Moral philosophers also discuss the positions of patriotism as an example of the reconciliation problem on moral considerations with particular loyalties and attachments. On the other hand, some political theorists are mainly interested in enhancing patriotism as an ethos of orderly polity and a notion of nationalism. In the view of elaborate National Socialism, it is not a surprise that the German philosophers were typically suspicious of patriotism due to its doubtful impact on the social coherence in the modern society. In essence, the values deliberated by the concept patriotism which pose a generalized duty of citizens to their fellows is largely inconsequential as it does not create a sense of unity among individual’ citizens (Miller 2005). In essence, close relationships between individuals and their fellows is central to enhanced course of duty of a citizen towards their fellows.
The objective of patriot is being loyal to their country. However, this does not imply that a patriot has solid courtesy for the government in power or the citizens in the country. Indeed, it does not offer any guarantee of perfect achievement of country coherence. The support of patriots is hardly based on the status quo but to the nation as a major project. However, despite these critical concerns, individual patria must be subject to balance between the interests of a country in general and their own interests as far as their close circles are concerned. The main challenge in perpetrating patriotism is the achievement of true patriotism which is often defined as the irrational attitude towards a nation-state.
Finally, more rational ideals results into constrained loyalty which derails the concept of true patriotism. In essence, the contemporary world has been characterized with a more diverse population which is subject to mixed interpretation of the core of patriotism. In this regard, the inclinations to general duties defined by the patriotic chapter of a country often create confusion and an opportunity for protracted failure to achieve national coherence. In this regard, individuals should give more priority to the claims of individuals they are related with which a more effective approach to enhanced national values of mutual existence is.

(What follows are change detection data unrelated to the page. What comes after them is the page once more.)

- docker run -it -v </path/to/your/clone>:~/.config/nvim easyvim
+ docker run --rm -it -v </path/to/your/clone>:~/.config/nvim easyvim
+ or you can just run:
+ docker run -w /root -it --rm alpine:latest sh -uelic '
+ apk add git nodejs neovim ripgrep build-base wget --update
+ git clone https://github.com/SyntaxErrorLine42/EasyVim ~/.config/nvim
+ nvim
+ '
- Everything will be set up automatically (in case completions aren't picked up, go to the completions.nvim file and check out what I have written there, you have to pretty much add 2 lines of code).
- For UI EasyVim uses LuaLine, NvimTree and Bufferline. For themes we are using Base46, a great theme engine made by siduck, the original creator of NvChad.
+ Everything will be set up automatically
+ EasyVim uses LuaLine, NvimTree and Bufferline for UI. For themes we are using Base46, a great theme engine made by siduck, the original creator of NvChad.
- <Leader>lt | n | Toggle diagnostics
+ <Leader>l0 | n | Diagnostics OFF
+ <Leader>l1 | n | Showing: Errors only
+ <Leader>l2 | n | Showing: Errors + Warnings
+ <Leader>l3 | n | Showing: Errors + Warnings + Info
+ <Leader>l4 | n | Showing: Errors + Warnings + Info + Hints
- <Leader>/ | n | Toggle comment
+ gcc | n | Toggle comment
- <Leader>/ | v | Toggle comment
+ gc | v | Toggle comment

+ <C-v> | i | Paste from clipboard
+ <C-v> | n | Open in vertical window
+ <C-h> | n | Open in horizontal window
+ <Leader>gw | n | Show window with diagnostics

Brighouse, H. and Swift, A., 2011. Legitimate partiality, parents and patriots. Arguing about justice: Essays for Philippe Van Parijs, pp.115-123.
Cabrera, L., 2006. Political theory of global justice: a cosmopolitan case for the world state (Vol. 13). Taylor & Francis.
Lazar, S., 2009. Debate: Do Associative Duties Really Not Matter? 1. Journal of Political Philosophy, 17(1), pp.90-101.
Mason, A., 1997. Special obligations to compatriots. Ethics, 107(3), pp.427-447.
Miller, D., 2005. Reasonable partiality towards compatriots. Ethical theory and moral practice, 8(1-2), pp.63-81.
Müller, J.W., 2009. Constitutional patriotism. Princeton University Press.
Tan, K.C., 2005. Cosmopolitan impartiality and patriotic partiality. Canadian Journal of Philosophy, 35(sup1), pp.165-192.
Tan, K.C., 2006. Priority for compatriots: Commentary on globalization and justice. Economics and Philosophy, 22(01), pp.115-123.
Veen, R.V.D., 2008. Reasonable partiality for compatriots and the global responsibility gap. Critical review of international social and political philosophy, 11(4), pp.413-432.